À tout le moins, vous pourriez le voir comme un travail de psychologie populaire freudienne, et il va sans dire que «le langage lié à la notion freudienne d'un but subconscient» abonde. Mais il y a beaucoup plus: ce que les freudiens appellent le roman familial du narrateur, et son angoisse de séparation de sa mère; les psychodrames et l'expression de l'ambivalence et des compulsions; le narcissisme, l'égoïsme, la jalousie et la paranoïa; la sexualité, la perversion sexuelle et l'homosexualité; et, surtout dans son dernier volume, le retour du refoulé et la tentative de se réconcilier avec le passé par le biais non pas d'un «traitement parlant» cathartique, mais d'un écrit . Chez Proust, comme en psychanalyse, se souvenir, c'est guérir comme Mikkel Borch-Jacobsen l'a si bien mis.

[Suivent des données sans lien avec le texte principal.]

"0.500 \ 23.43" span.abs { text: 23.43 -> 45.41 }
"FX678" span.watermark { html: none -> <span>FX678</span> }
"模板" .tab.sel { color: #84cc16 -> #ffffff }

En effet, comme le montre Borch-Jacobsen dans son étude historique du cas d'Anna O./Bertha Pappenheim – la cellule germinale à partir de laquelle le cancer freudien de l'esprit s'est métastasé – Freud et son collègue Breuer ont été des conteurs dès le départ. En anglais familier, "conteur" est un euphémisme pour menteur , et même le fanatique fidèle Kurt Eissler a été forcé d'admettre que la version de l'histoire d'Anna O. racontée par Freud était "fausse partout". C'était certainement romanesque – et La grossesse hystérique d'Anna O avec l'enfant imaginé de Breuer et sa fuite à la suite du suicide de sa femme, tentative de seconde lune de miel à Venise, où la conception d'une fille offrait une fin heureuse. Proust n'aurait pas pu faire mieux!

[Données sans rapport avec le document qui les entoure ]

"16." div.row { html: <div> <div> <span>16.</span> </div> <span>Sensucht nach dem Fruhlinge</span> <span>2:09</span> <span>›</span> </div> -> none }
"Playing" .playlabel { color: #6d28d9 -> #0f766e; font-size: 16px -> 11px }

Peut-être la conclusion la plus juste – et certainement celle justifiée par le statut actuel de Freud dans notre mentalité collective – est de considérer toute la psychanalyse comme une psychologie populaire moderne issue de l'univers en expansion de l'alphabétisation du XIXe siècle. en particulier, et culminant dans le plus grand mythe folk-psychothérapeutique du vingtième siècle: celui de la «guérison par la parole».

(Merci à Graham Rook d'avoir attiré mon attention sur l'étude des romans.)